Material: Positive pole PtRh30; Negative pole PtRh6
Main applications: Ultra-high-temperature oxidizing conditions, including metallurgical blast furnaces, cement rotary kilns, glass melting furnaces, and aero-engine combustors (1200℃~1600℃). The most reliable high-temperature precious metal thermocouple in industry.

5. Type N Thermocouple (Nickel-Chromium-Silicon – Nickel-Silicon-Magnesium, Type N)

Max temperature: Continuous 1200℃, short-term 1300℃ (same as Type K)
Key features: Upgraded version of Type K; stronger high-temperature oxidation resistance; much better thermoelectric voltage stability above 1000℃ (no “high-temperature aging” of K); good linearity; sensitivity close to K (39.5μV/℃); slightly higher cost than K, still cost-effective.
Material: Positive pole NiCrSi5; Negative pole NiSiMg4
Main applications: Replaces Type K for long-term stable oxidizing conditions above 1000℃, such as petrochemical cracking furnaces, heat treatment furnaces, and ceramic kilns, solving K-type drift at high temperatures.

II. Special Ultra-High-Temperature Thermocouples

(1600℃ ~ 2800℃ | for extreme high-temperature conditions)

Tungsten-Rhenium Series Thermocouples

(Type WRe3/25, WRe5/26, etc.)

Max temperature: Continuous 2000℃, short-term 2800℃ in vacuum/inert atmosphere; continuous 1800℃ in reducing atmosphere (oxidizes rapidly in air, not usable in oxidizing conditions)
Key features: Refractory metal type; highest temperature limit; large thermoelectric voltage, high sensitivity; small size, fast response; poor oxidation resistance; must be used in vacuum, hydrogen, argon, or inert/reducing atmospheres with ceramic protection tubes.
Material: Positive pole WRe alloy (e.g., WRe3); Negative pole WRe alloy (e.g., WRe25)
Main applications: Extreme ultra-high-temperature measurement, such as metallurgical vacuum melting furnaces, aerospace high-temperature testing, nuclear reactors, and graphite electrode furnaces. The highest-temperature industrial thermocouple available.

III. Common Features & Selection Principles
1. Common Features

① Wide measuring range (800℃~2800℃) for various high-temperature environments.

② Simple structure (thermoelements + insulation tube + protection tube + connection head), vibration and shock resistant, suitable for harsh industrial sites.

③ Signal can be transmitted remotely; no external power needed; works with temperature transmitters and digital meters for automated measurement.

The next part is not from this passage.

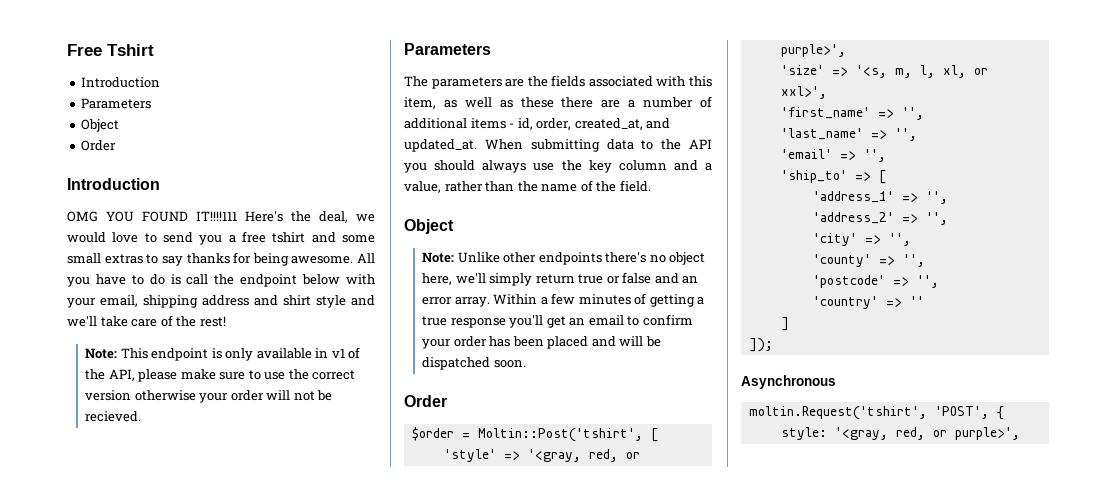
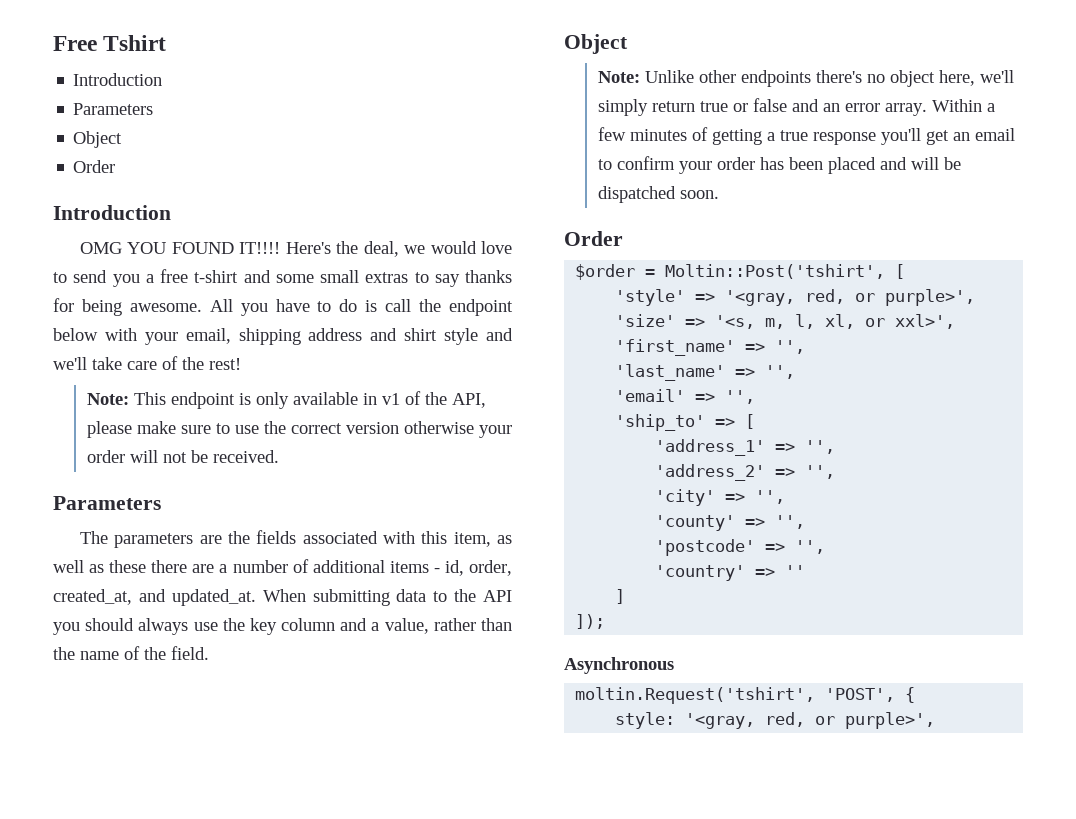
- OMG YOU FOUND IT!!!!111 Here's the deal, we would love to send you a free tshirt and some small extras to say thanks for being awesome.
+ OMG YOU FOUND IT!!!! Here's the deal, we would love to send you a free t-shirt and some small extras to say thanks for being awesome.
- Note: This endpoint is only available in v1 of the API, please make sure to use the correct version otherwise your order will not be recieved.
+ Note: This endpoint is only available in v1 of the API, please make sure to use the correct version otherwise your order will not be received.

④ Heat resistance increases with thermoelememt wire diameter (thicker = higher continuous temp, slower response).

2. Core Selection Rules

① Atmosphere matching: Oxidizing/neutral → K/S/R/B/N; vacuum/inert/reducing → tungsten-rhenium.

② Temperature matching: Below 1200℃ → K/N (cost-effective); 1200~1600℃ → B (precious metal); above 1600℃ → tungsten-rhenium (special type).

③ Accuracy: High-precision calibration/lab → S/R; general industrial → K/N/B.

④ Cost: Prioritize nickel-based (K/N); use precious metals (S/R/B) or tungsten-rhenium only for ultra-high temp / high precision.

IV. Key Differences from Medium-Low Temperature Thermocouples

High-temperature thermocouples use high-temperature alloys, precious metals, or refractory metals for thermoelements, with protection tubes made of high-temperature ceramics (alumina, corundum), high-silicon cast iron, etc.

Medium-low temperature types (E/J/T) mostly use copper-based or copper-nickel alloys, with maximum temperature below 800℃, unsuitable for high-temperature conditions.

High-temperature models are mostly assembled types with rugged structure; medium-low types can be made as thin-core armored types for faster response.